Investigadores querem rastrear quem pesquisou o nome da vereadora e o local do crime antes do assassinato, mas empresa havia recorrido

A vereadora Marielle Franco (PSOL-RJ), assassinada em 2018. Foto: Renan Olaz/CMRJ

A vereadora Marielle Franco (PSOL-RJ), assassinada em 2018. Foto: Renan Olaz/CMRJ

Justiça

A 3ª Seção do Superior Tribunal de Justiça (STJ) rejeitou a ação da empresa americana Google e autorizou o acesso a dados para investigar o mandante do assassinato da vereadora Marielle Franco (PSOL-RJ). A votação ocorreu nesta quarta-feira 26.

Maioria dos dez ministros da Corte acompanhou o voto do relator, ministro Rogério Schietti Cruz, que negou provimento ao recurso da companhia: Antonio Saldanha Palheiro, Reynaldo.
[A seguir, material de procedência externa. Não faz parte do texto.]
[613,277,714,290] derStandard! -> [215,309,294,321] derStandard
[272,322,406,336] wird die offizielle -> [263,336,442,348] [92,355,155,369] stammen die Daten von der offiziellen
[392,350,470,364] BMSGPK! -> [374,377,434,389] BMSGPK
Os investigadores do crime ocorrido em 2018 querem ter acesso a informações do Google para chegar aos mandantes do homicídio, pois poderão rastrear os usuários que fizeram pesquisas sobre o nome da vereadora e o local do assassinato antes da data do crime.
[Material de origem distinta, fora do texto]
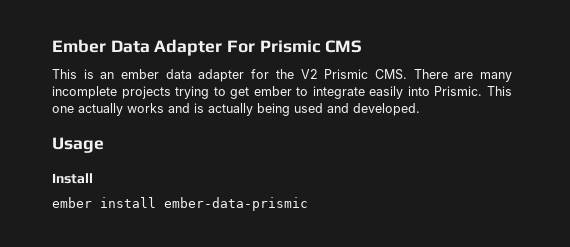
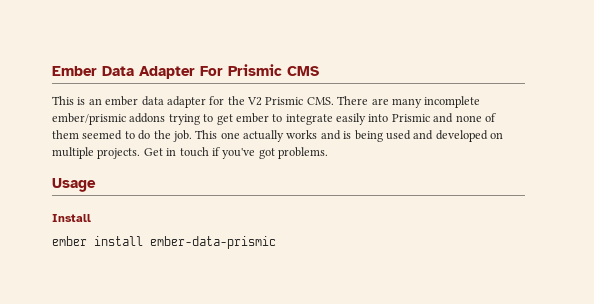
[121,86,171,99] projects -> [52,113,166,125] ember/prismic addons
[434,86,483,96] Prismic. -> [391,113,496,123] [52,130,192,142] Prismic and none of them seemed to do the job.
[208,103,253,116] actually -> (352, 135) none
[353,103,420,116] developed. -> [435,130,503,142] [52,147,328,159] developed on multiple projects. Get in touch if you've got problems.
A Justiça do Rio de Janeiro permitiu o compartilhamento de dados do Google com os investigadores, após um pedido feito em agosto de 2018 pela Polícia Civil e pelo Ministério Público.
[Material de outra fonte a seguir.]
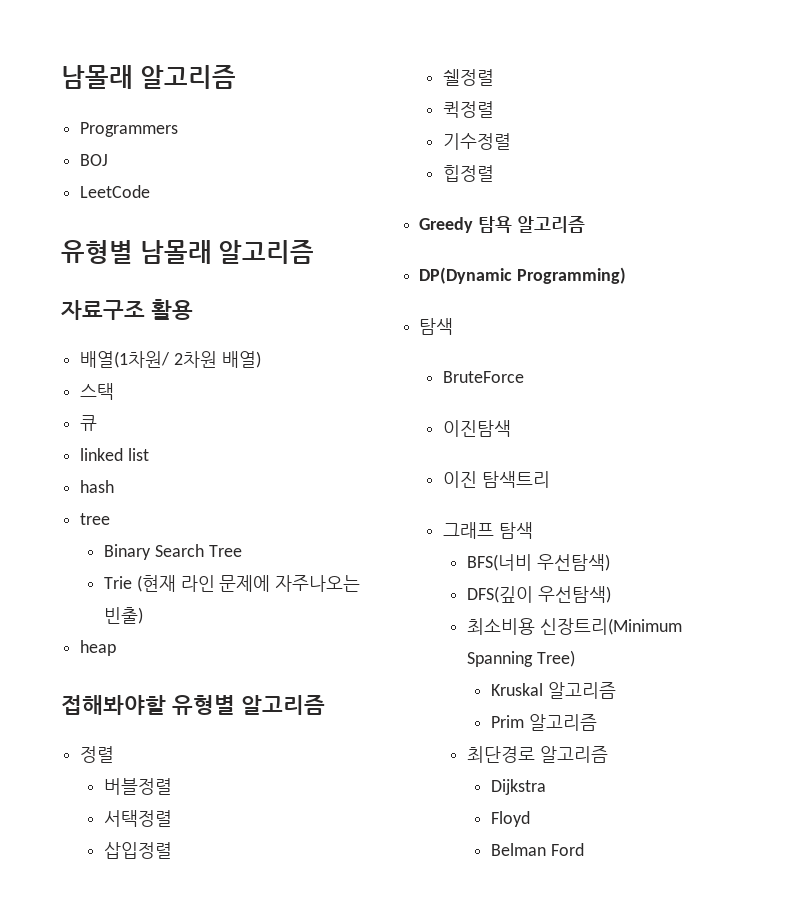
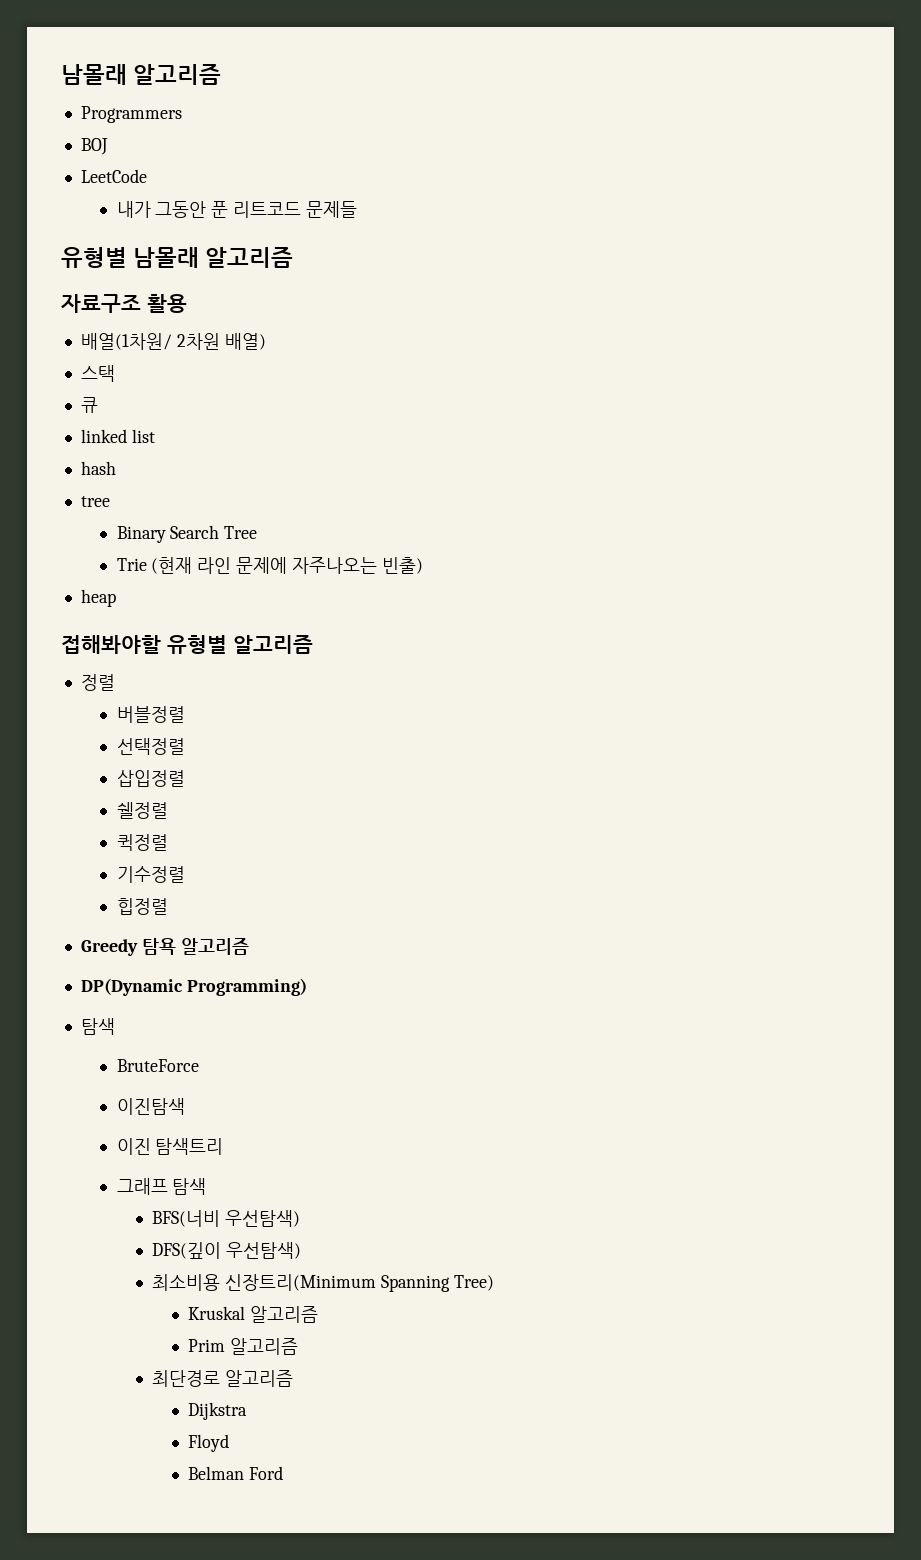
(151, 191) none -> [116,201,358,218] // 내가 그동안 푼 리트코드 문제들
[104,810,173,827] 서택정렬 -> [116,738,185,755] 선택정렬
No entanto, em dezembro de 2018, a companhia californiana entrou com um recurso no Tribunal de Justiça do Rio de Janeiro (TJ-RJ) para reverter a decisão, com o argumento de que a medida violaria o direito à privacidade dos usuários.

O recurso da empresa foi negado pelo TJ-RJ. No mês seguinte, a companhia entrou com um novo recurso, dessa vez no STJ. A Procuradoria-Geral da República (PGR) deu parecer favorável para a ação, mas os ministros ainda assim obrigaram que Google forneça os dados à investigação.

Em seu voto, o ministro Antonio Saldanha Palheiro afirmou que as alegações da empresa quando às suas políticas de privacidade não se aplicam ao caso da investigação.

“É uma política de privacidade que não prevalece na hora de disponibilizar nossos dados para propagandas, e coisas do gênero, que invadem a nossa esfera de individualidade cotidianamente”, disse o ministro. “A reiteração do Google em não entender às demandas do poder Judiciário realmente ultrapassa a esfera da razoabilidade e daquilo que nós podemos suportar.”

O que querem os investigadores

Segundo revelou a emissora GloboNews em abril do ano passado, a solicitação dos investigadores é de que haja um levantamento de todos os computadores ou celulares usados para pesquisar palavras-chave no Google, relacionadas a Marielle e ao local do crime: Marielle Franco; Vereadora Marielle; Agenda vereadora Marielle; Casa das Pretas; Rua dos Inválidos, 122; Rua dos Inválidos.

Os investigadores também pedem a lista dos IPs [internet protocol, que identifica o endereço da conexão da internet], e dos device ids [o código que identifica o computador ou o celular], relacionados aos autores das pesquisas feitas no Google com as palavras-chave sobre Marielle, entre 7 e 14 de março de 2018.

Google avalia recorrer ao STF

Em nota, o Google afirmou que respeita o trabalho de investigação, mas entende que os pedidos aprovados no STJ são “genéricos”. A empresa disse que lamenta a decisão da Corte e avalia a possibilidade de recorrer ao Supremo Tribunal Federal (STF) para reverter a medida.

“O Google lamenta a decisão tomada hoje pelo Superior Tribunal de Justiça. Reiteramos nosso respeito ao trabalho de investigação das autoridades brasileiras, com as quais colaboramos de modo consistente. Embora tenhamos atendido diversas ordens expedidas no caso em questão, entendemos que a discussão levada ao STJ envolve pedidos genéricos e não individualizados, contrariando a proteção constitucional conferida à privacidade e aos dados pessoais. Mais uma vez, o Google reafirma o compromisso com a privacidade dos brasileiros e está avaliando as medidas a serem adotadas, inclusive um eventual recurso ao Supremo Tribunal Federal”, escreveu a companhia.